> [EXERCISE]: Your task is to copy every line of the entries that contains "solid".

______________________________

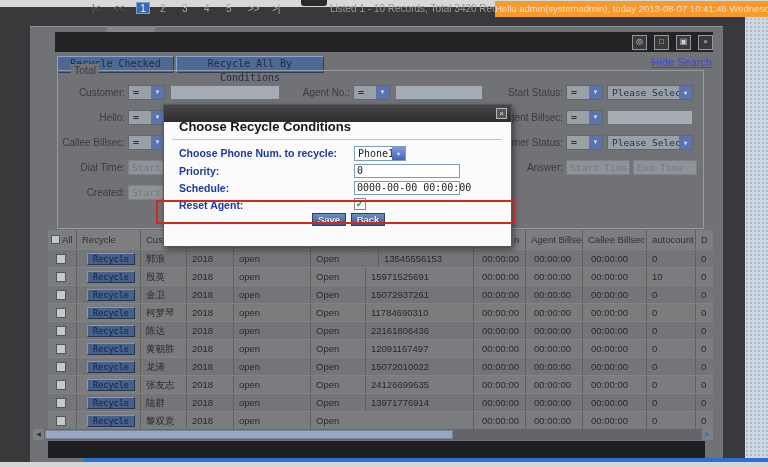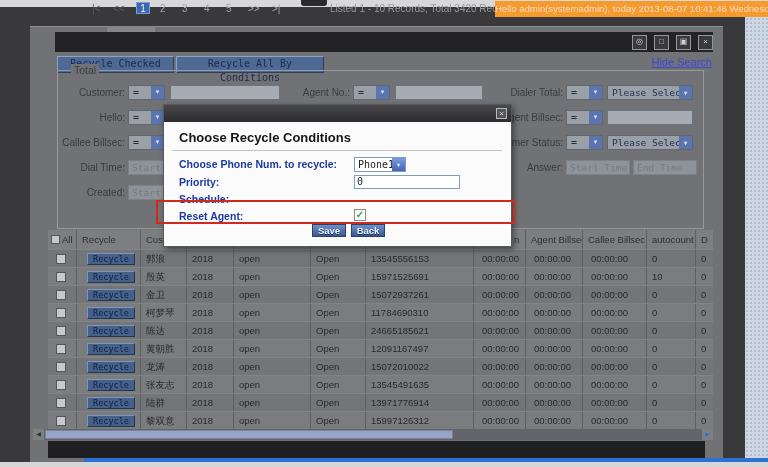--- a/index.html
+++ b/index.html
@@ -165,7 +165,7 @@
     </div>
   <div class="abs sinput" style="left:395px;top:85px;width:88px;"></div>
 
-  <div class="abs slabel" style="left:468px;top:85px;width:95px;">Dialer Total:</div>
+  <div class="abs slabel" style="left:468px;top:85px;width:95px;">Start Status:</div>
   <div class="abs op" style="left:566px;top:85px;">
       <span class="eq">=</span>
       <span class="darr">▼</span>

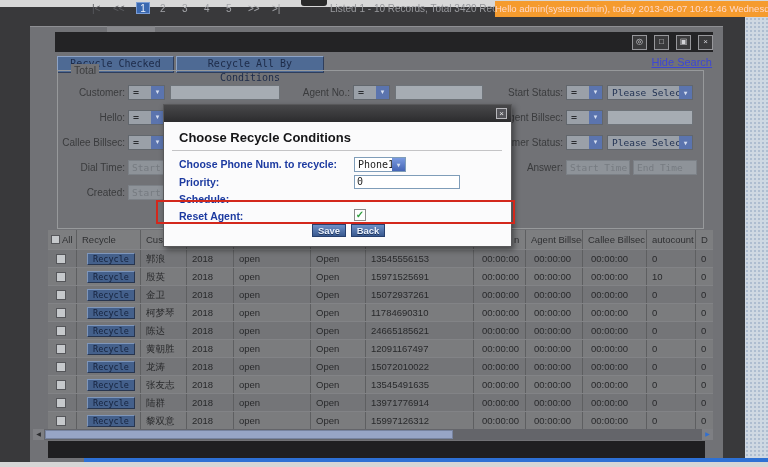--- a/index.html
+++ b/index.html
@@ -83,7 +83,7 @@
   #mclose{position:absolute;right:4px;top:3px;width:11px;height:11px;background:#55555a;
           border:1px solid #b8b8bc;color:#e8e8ea;font-size:8px;line-height:9px;text-align:center;
           box-sizing:border-box;cursor:pointer;}
-  #mbody{position:absolute;left:0;top:21px;width:100%;height:124px;}
+  #mbody{position:absolute;left:0;top:10px;width:100%;height:124px;}
   #mheading{position:absolute;left:15px;top:4px;font-size:13px;font-weight:bold;color:#151517;}
   #mhr{position:absolute;left:8px;top:24px;width:330px;border-top:1px solid #c4c4c6;}
   .mlabel{position:absolute;left:15px;height:15px;line-height:15px;font-size:10.5px;font-weight:bold;color:#1c3aa0;white-space:nowrap;}

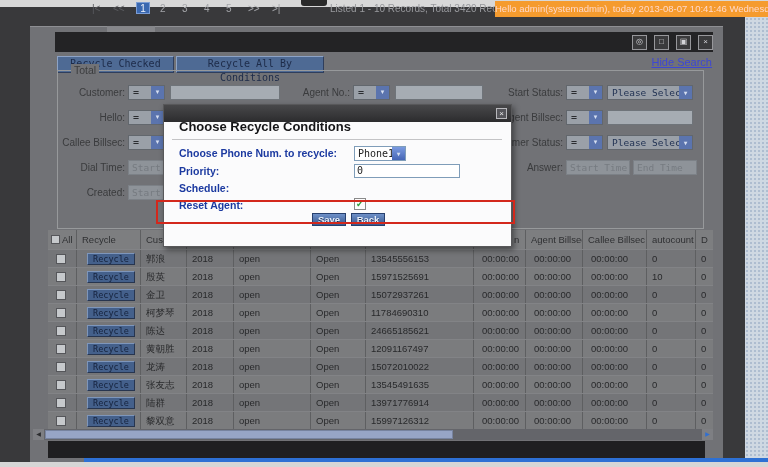--- a/index.html
+++ b/index.html
@@ -428,6 +428,7 @@
       <div class="mctl minput" style="top:49px;">0</div>
 
       <div class="mlabel" style="top:66px;">Schedule:</div>
+      <div class="mctl minput" style="top:66px;">0000-00-00 00:00:00</div>
 
       <div class="mlabel" style="top:83px;">Reset Agent:</div>
       <div class="mctl" id="mcheck" style="top:83px;">✓</div>

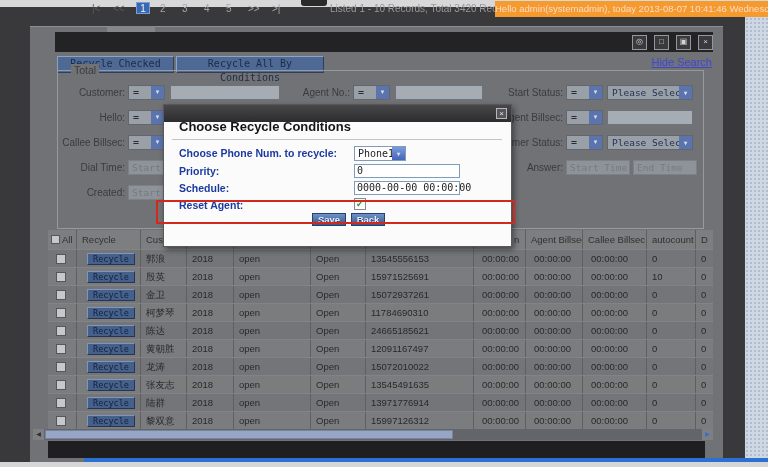--- a/index.html
+++ b/index.html
@@ -220,7 +220,7 @@
         <div class="tcell vline" style="left: 138px; width: 47px;">2018</div>
         <div class="tcell vline" style="left: 185px; width: 77px;">open</div>
         <div class="tcell vline" style="left: 262px; width: 55px;">Open</div>
-        <div class="tcell vline" style="left: 317px; width: 108px;">13545556153</div>
+        <div class="tcell vline" style="left: 330px; width: 108px;">13545556153</div>
         <div class="tcell vline" style="left: 425px; width: 52px; padding-left: 8px;">00:00:00</div>
         <div class="tcell vline" style="left: 477px; width: 57px; padding-left: 8px;">00:00:00</div>
         <div class="tcell vline" style="left: 534px; width: 64px; padding-left: 8px;">00:00:00</div>

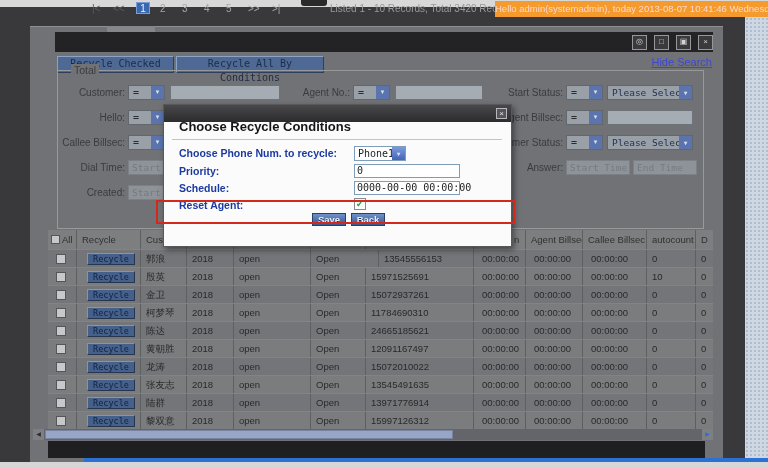--- a/index.html
+++ b/index.html
@@ -292,7 +292,7 @@
         <div class="tcell vline" style="left: 138px; width: 47px;">2018</div>
         <div class="tcell vline" style="left: 185px; width: 77px;">open</div>
         <div class="tcell vline" style="left: 262px; width: 55px;">Open</div>
-        <div class="tcell vline" style="left: 317px; width: 108px;">24665185621</div>
+        <div class="tcell vline" style="left: 317px; width: 108px;">22161806436</div>
         <div class="tcell vline" style="left: 425px; width: 52px; padding-left: 8px;">00:00:00</div>
         <div class="tcell vline" style="left: 477px; width: 57px; padding-left: 8px;">00:00:00</div>
         <div class="tcell vline" style="left: 534px; width: 64px; padding-left: 8px;">00:00:00</div>

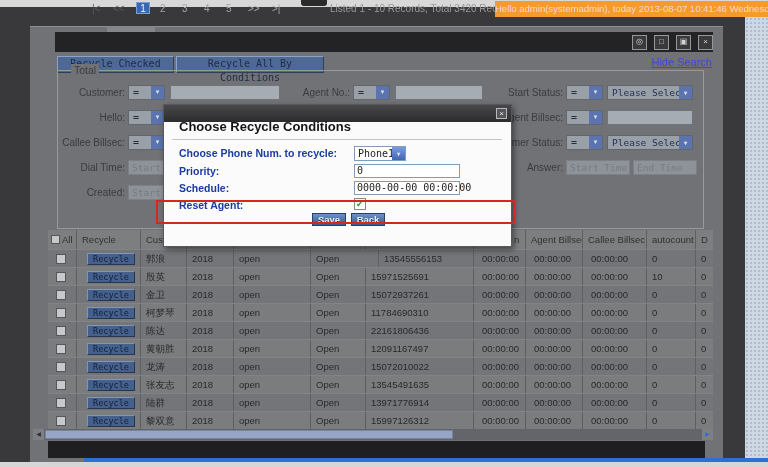--- a/index.html
+++ b/index.html
@@ -346,7 +346,7 @@
         <div class="tcell vline" style="left: 138px; width: 47px;">2018</div>
         <div class="tcell vline" style="left: 185px; width: 77px;">open</div>
         <div class="tcell vline" style="left: 262px; width: 55px;">Open</div>
-        <div class="tcell vline" style="left: 317px; width: 108px;">13545491635</div>
+        <div class="tcell vline" style="left: 317px; width: 108px;">24126699635</div>
         <div class="tcell vline" style="left: 425px; width: 52px; padding-left: 8px;">00:00:00</div>
         <div class="tcell vline" style="left: 477px; width: 57px; padding-left: 8px;">00:00:00</div>
         <div class="tcell vline" style="left: 534px; width: 64px; padding-left: 8px;">00:00:00</div>

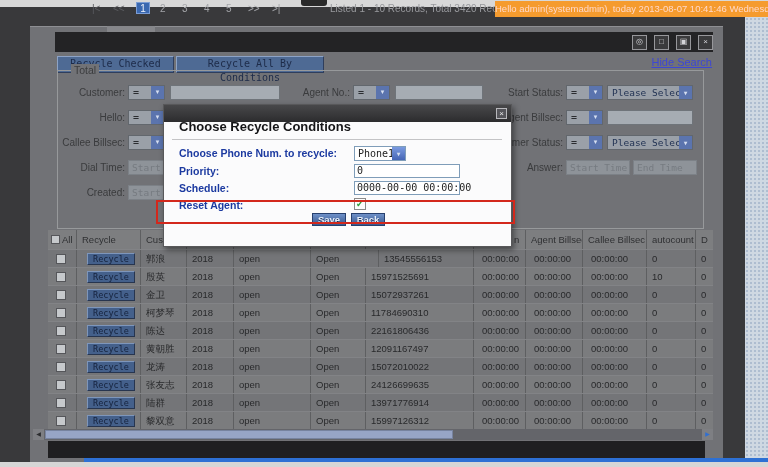--- a/index.html
+++ b/index.html
@@ -382,7 +382,6 @@
         <div class="tcell vline" style="left: 138px; width: 47px;">2018</div>
         <div class="tcell vline" style="left: 185px; width: 77px;">open</div>
         <div class="tcell vline" style="left: 262px; width: 55px;">Open</div>
-        <div class="tcell vline" style="left: 317px; width: 108px;">15997126312</div>
         <div class="tcell vline" style="left: 425px; width: 52px; padding-left: 8px;">00:00:00</div>
         <div class="tcell vline" style="left: 477px; width: 57px; padding-left: 8px;">00:00:00</div>
         <div class="tcell vline" style="left: 534px; width: 64px; padding-left: 8px;">00:00:00</div>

______________________________

> [TASK OUTPUT]:
           border:1px solid #b8b8bc;color:#e8e8ea;font-size:8px;line-height:9px;text-align:center;
   #mhr{position:absolute;left:8px;top:24px;width:330px;border-top:1px solid #c4c4c6;}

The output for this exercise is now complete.